Armin Göhringer und Gerhard Sauter |Galerie Alfred Knecht, 28.11. bis 20.12.2003 Von Gerhard Sauter habe ich einen Katalog mit Bildern, die alle in der ersten Hälfte der 90er Jahre entstanden sind. Nachdem ich diesen zur Einstimmung noch einmal durchgeblättert gehe ich zur Galerie Alfred Knecht, farbgewaltige Übermalungen erwartend.
Als diese Erwartung, was die "Farbgewaltigkeit" angeht zumindest, so nicht erfüllt wird, bin ich jedoch keineswegs enttäuscht: die aktuellen Arbeiten sind zurückhaltender, noch feinfühliger, leiser und dabei intensiver.

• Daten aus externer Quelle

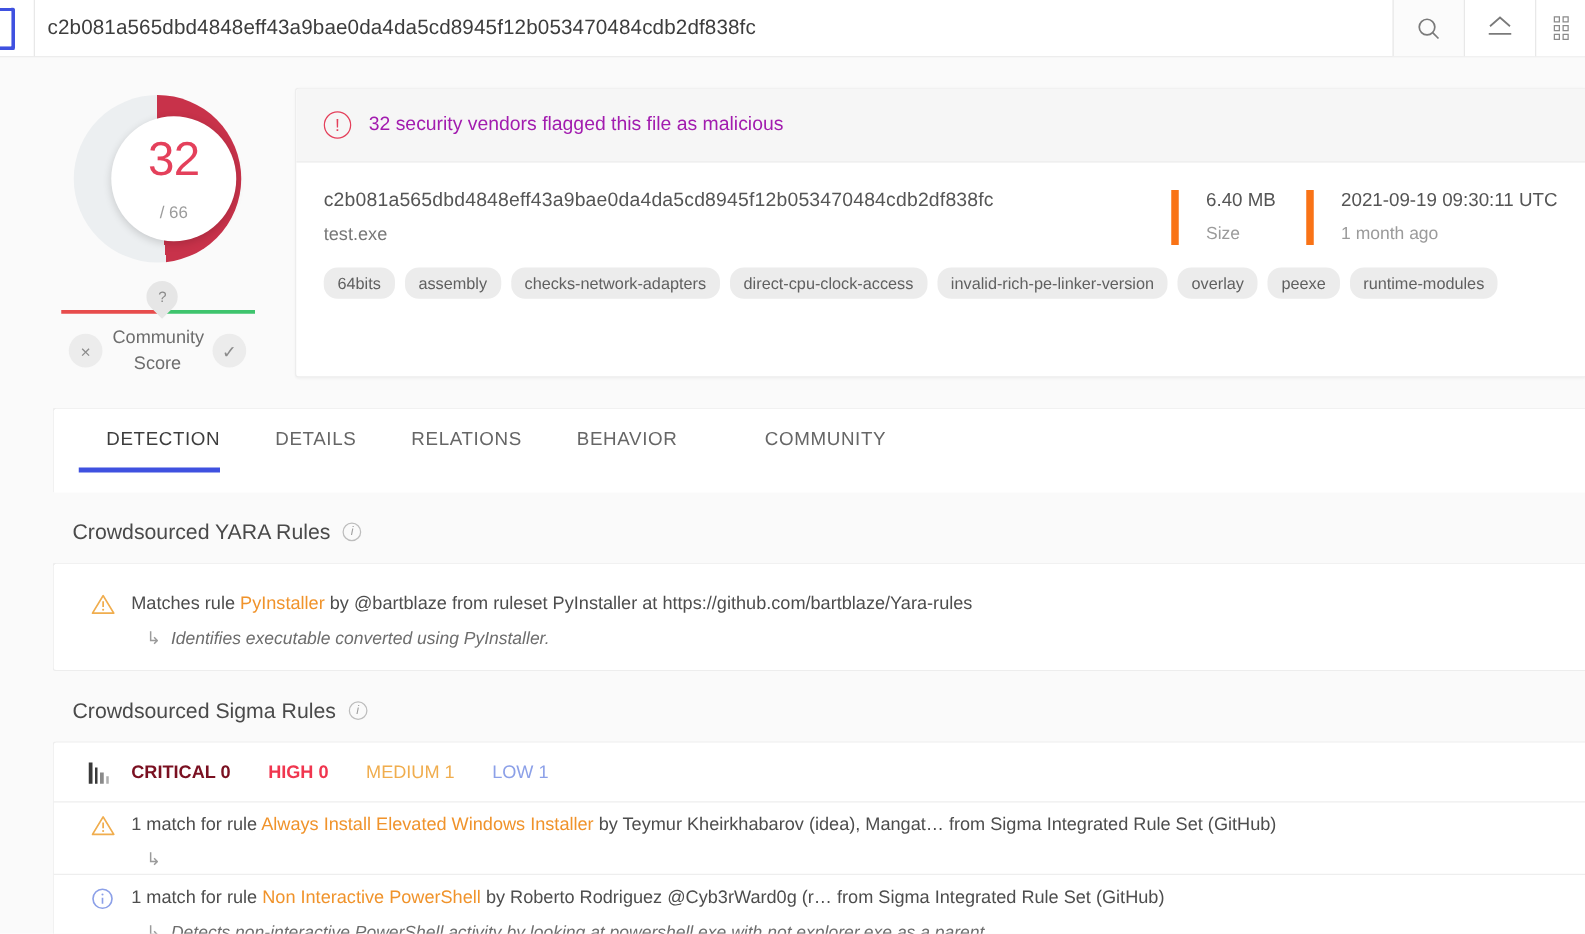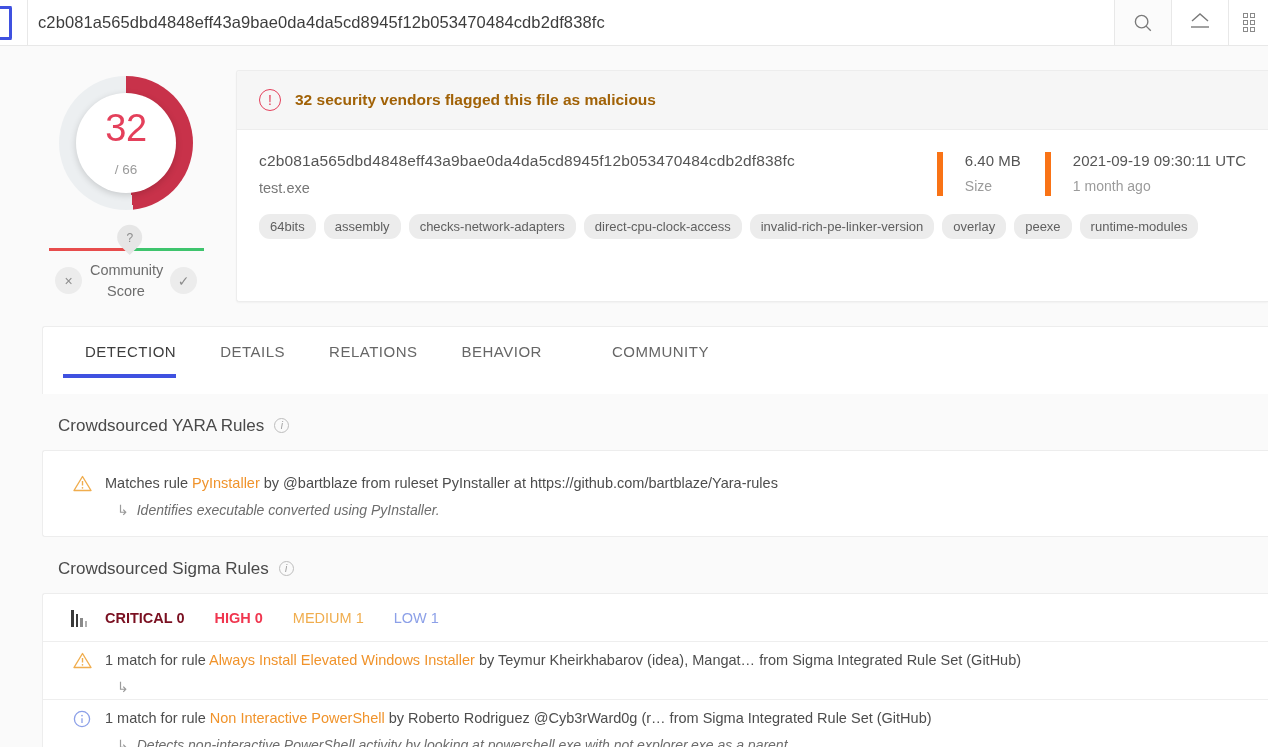"32 security vendors flagged this" .alert-text { color: #a16207 -> #a21caf; font-weight: bold -> normal }
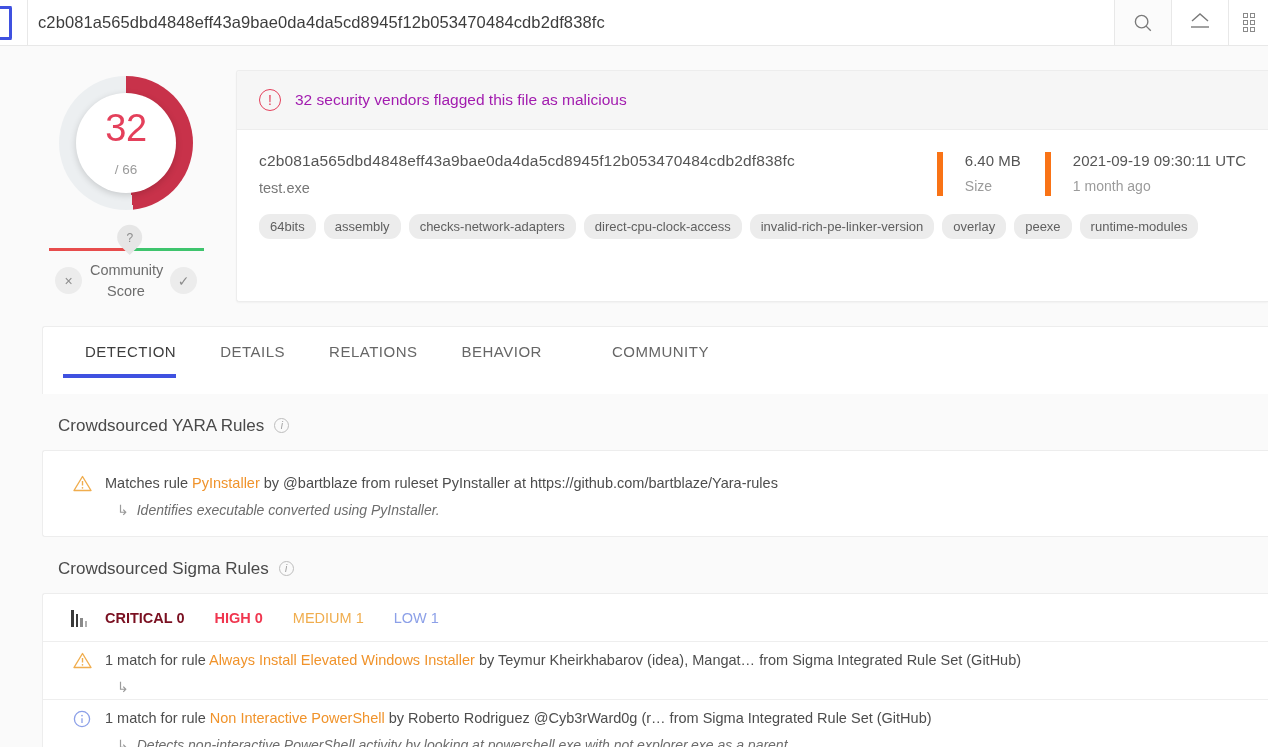"32" .donut .hole { left: 17px -> 30px }
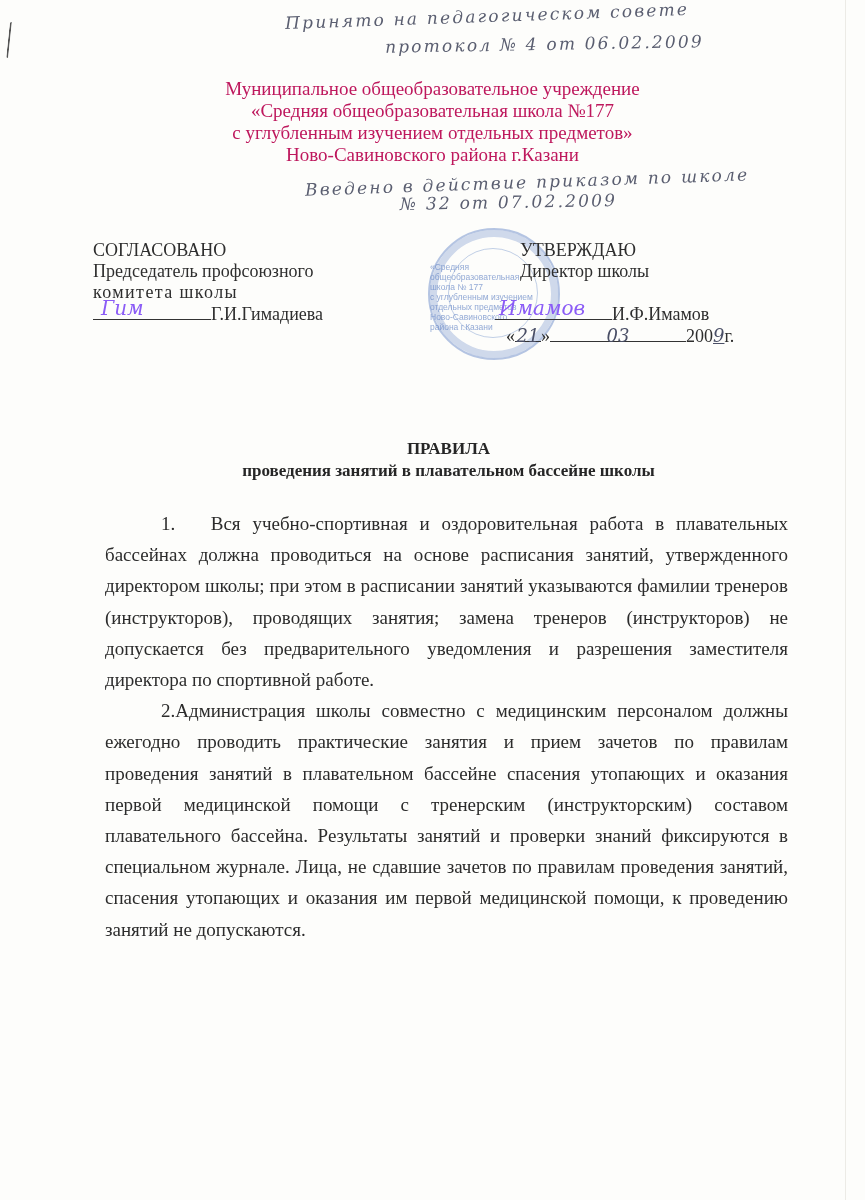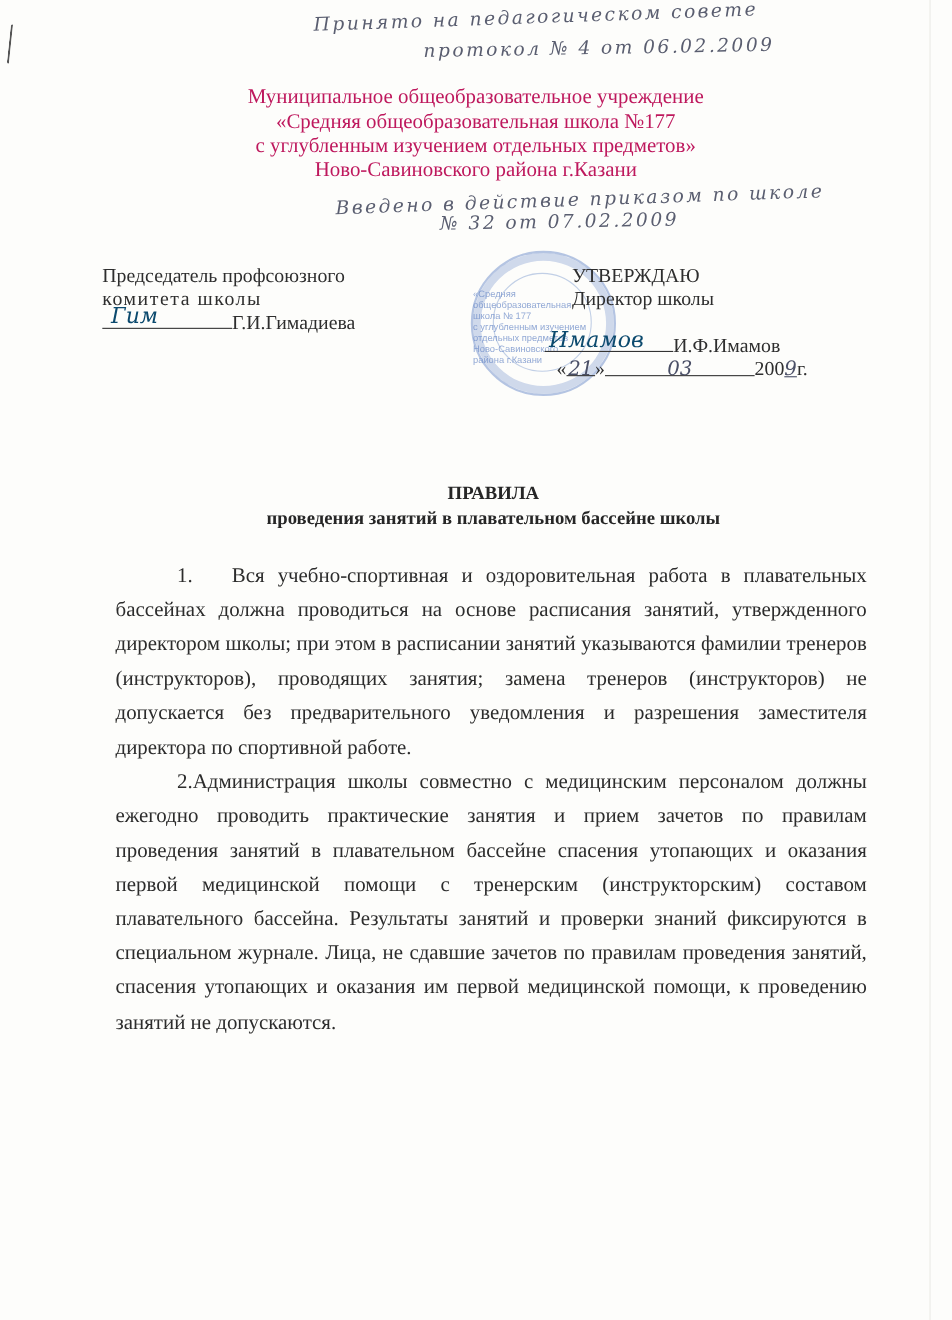"СОГЛАСОВАНО" div { html: none -> <div>СОГЛАСОВАНО</div> }
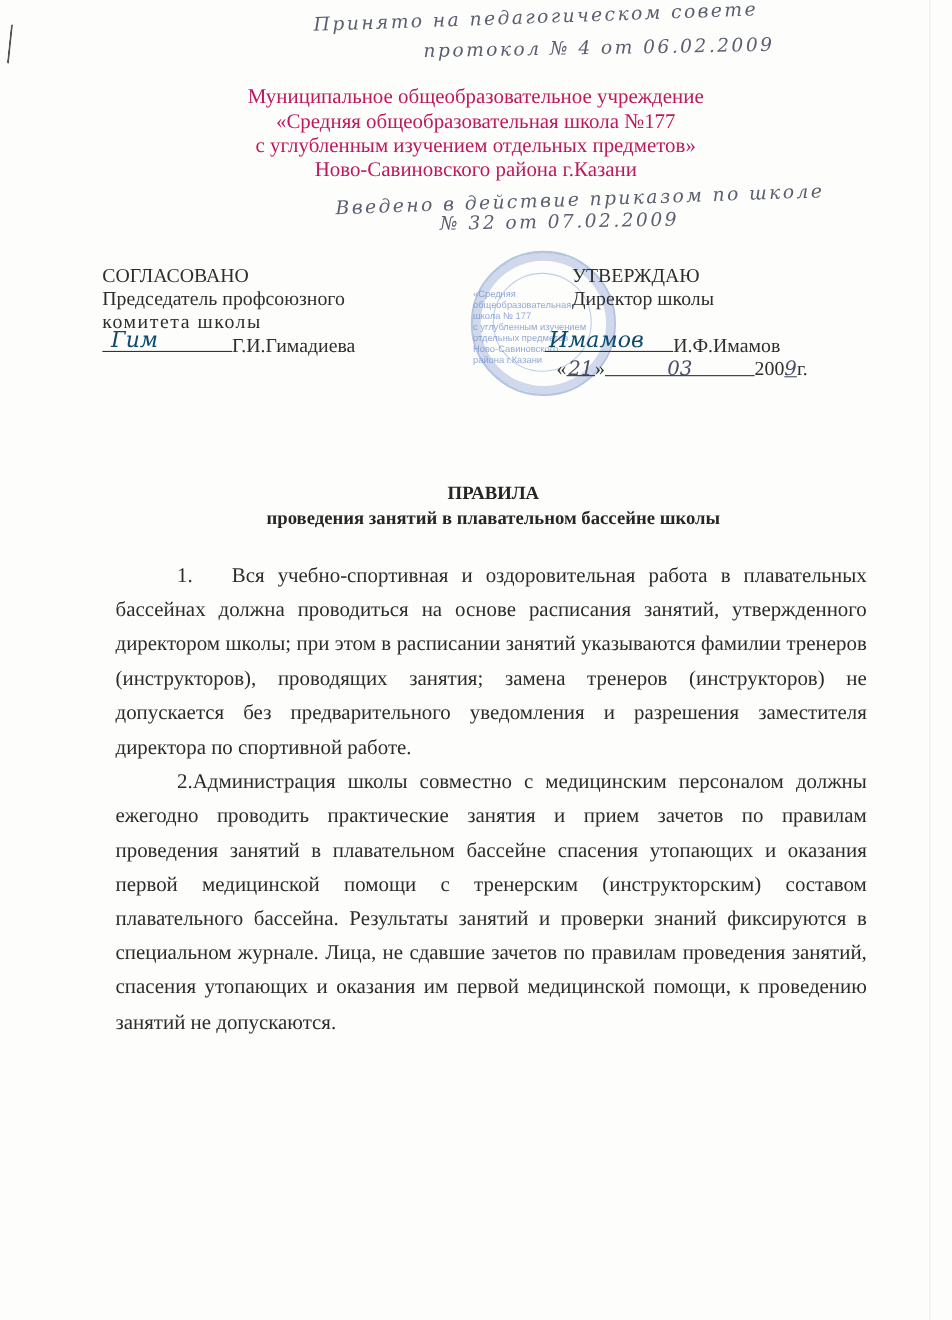"Гим" .sig { color: #0c4a6e -> #8b5cf6 }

Die Farben sind noch da, aus den unteren Schichten erzeugen sie Farbräume und Klänge, die ich als große Lebendigkeit und als eine Art meditative Ruhe gleichzeitig empfinde.
Während die erwähnten Arbeiten aus den 90ern vielleicht eher an die ganz frühen Aufnahmen des bereits virtuosen, aber damals noch sehr freejazzigen Jan Garbarek erinnern, erlebe ich Gerhard Sauters neue Bilder eher als verbunden mit dem Gitarrenspiel eines Egberto Gismonti.